In this case, the taxpayer made $2,000 in the first quarter; 10 grand between April 1 and May 31; $2,000 in the third quarter; and finished up the year with $1,000 in earnings. She paid taxes on those amounts in each quarter. The annualizing option meant she didn't have to come up with big tax payments on income she didn't make for most of the year's months.

The annualized estimated tax payment system works well for individuals whose income fluctuates dramatically, such as landscapers who are flush with clients in the spring and summer, but have very few or none in fall and winter. 

EXTRA 1040-ES TAX TIP 2: The annualized method is harder. Of course, there's a price for precision. The annualized estimated tax payment requires more work and record keeping.

You have to file Form 2210Underpayment of Estimated Tax by Individuals, Estates, and Trusts, with your federal income tax return.

Plus, the annualized method relies more stringently on the U.S. tax concept of pay as you earn, which wage earners experience with income tax withholding coming out of every paycheck. Under this assumption as it relates to estimated taxes, if you miscalculate a quarter's estimate payment using the annualized method, you could be hit with a late-payment penalty for not paying enough in the correct quarter.

Penalties per pay period: While making late-year W-4 adjustments to increase your (or your spouse's) withholding is OK to meet your eventual tax liability, the same tweaking isn't true with estimated tax amounts.

If you think the IRS will let you slide by if you miss one 1040-ES payment and simply add that amount to the next payment or you pay all you owe in one estimated tax payment (typically the fourth one) or you make three small estimated payments and one dramatically larger one (again, typically the fourth one), think again.

Sure, Uncle Sam is glad you did pay all you owed. But since the estimate tax process follows the overall U.S. U.S. tax system's pay-as-you-earn approach. That means the estimated tax penalty still applies for each period in which a payment is due.

Forgiven penalties: Although Uncle Sam's tax collector can seem heartless when it comes to getting ahold of your money, the IRS can waive the estimated tax penalty in certain situations.

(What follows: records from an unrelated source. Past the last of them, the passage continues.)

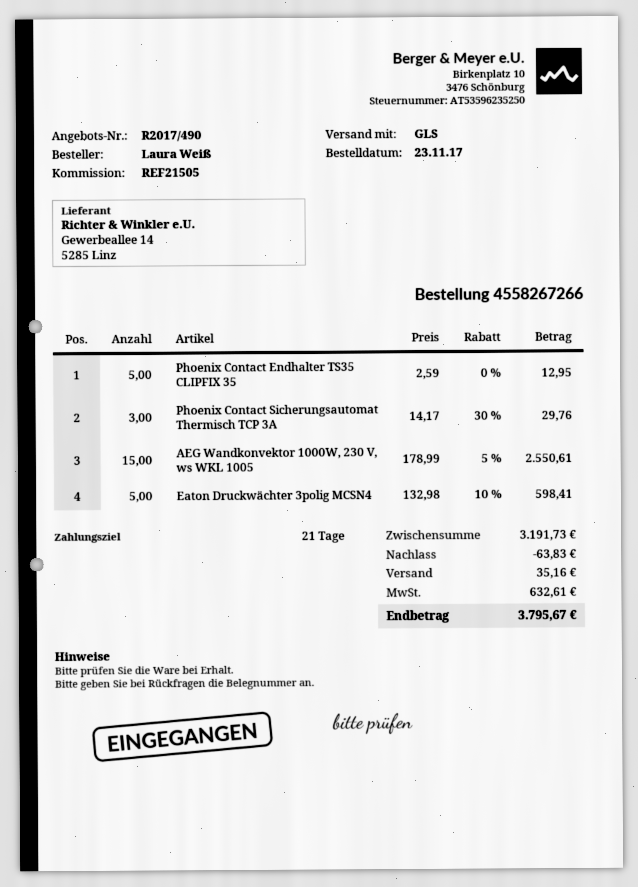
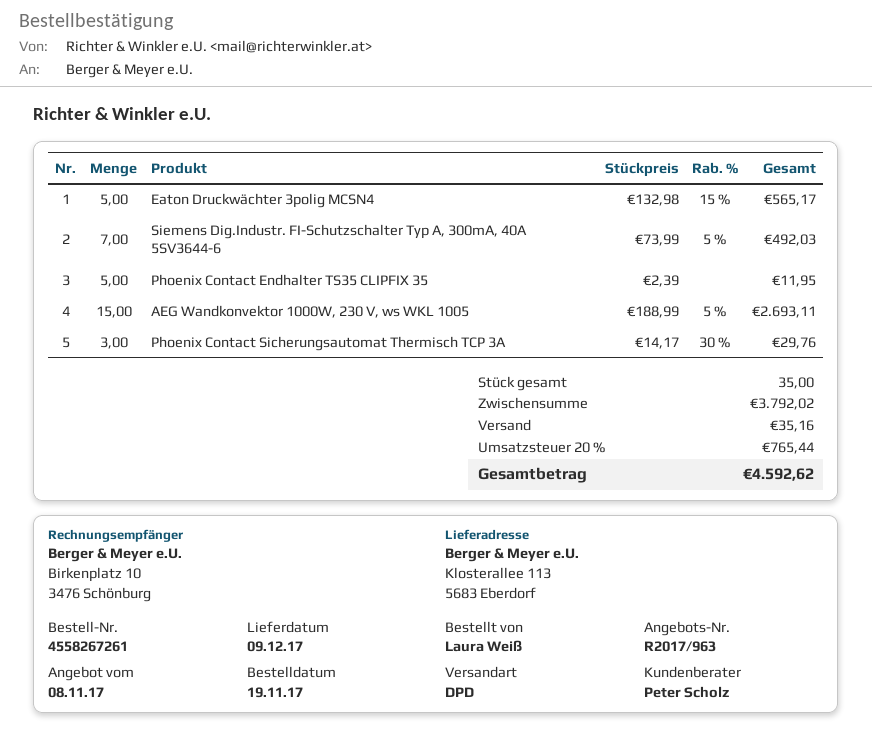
quote number: R2017/490 -> R2017/963
order number: 4558267266 -> 4558267261
order date: 2017-11-23 -> 2017-11-19
shipping method: GLS -> DPD
Phoenix Contact Endhalter TS35 CLIPFIX 35: 5 x 2.59 = 12.95 -> 5 x 2.39 = 11.95
AEG Wandkonvektor 1000W, 230 V, ws WKL 1005: 15 x 178.99 - 5% = 2550.61 -> 15 x 188.99 - 5% = 2693.11
Eaton Druckwächter 3polig MCSN4: 5 x 132.98 - 10% = 598.41 -> 5 x 132.98 - 15% = 565.17
Siemens Dig.Industr. FI-Schutzschalter Typ A, 300mA, 40A 5SV3644-6: none -> 7 x 73.99 - 5% = 492.03
subtotal: 3191.73 -> 3792.02
discount: 63.83 -> none
tax: 632.61 -> 765.44
total: 3795.67 -> 4592.62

Some of the more common reasons for IRS estimated tax penalty relief are:

  1. You didn't make a required payment because of a casualty event, disaster, or other unusual circumstance and it would be inequitable to impose the penalty, or
  2. You had no tax liability the previous year and your current tax due is less than $1,000.
  3. You retired (after reaching age 62) or became disabled during the tax year or in the preceding tax year for which you should have made estimated payments and the underpayment was due to reasonable cause and not willful neglect.

Farmers and fishermen also must pay estimated tax, but they face different requirements. IRS Publication 505 has more information about these professions' special estimated tax rules.

Finally, all y'all who live in states with income taxes, don't forget about those jurisdictions' estimated tax requirements. 

The key to paying your estimated taxes is like every other tax situation. Understand your financial and tax circumstances, look at the law and your options, and use the method that works best for you.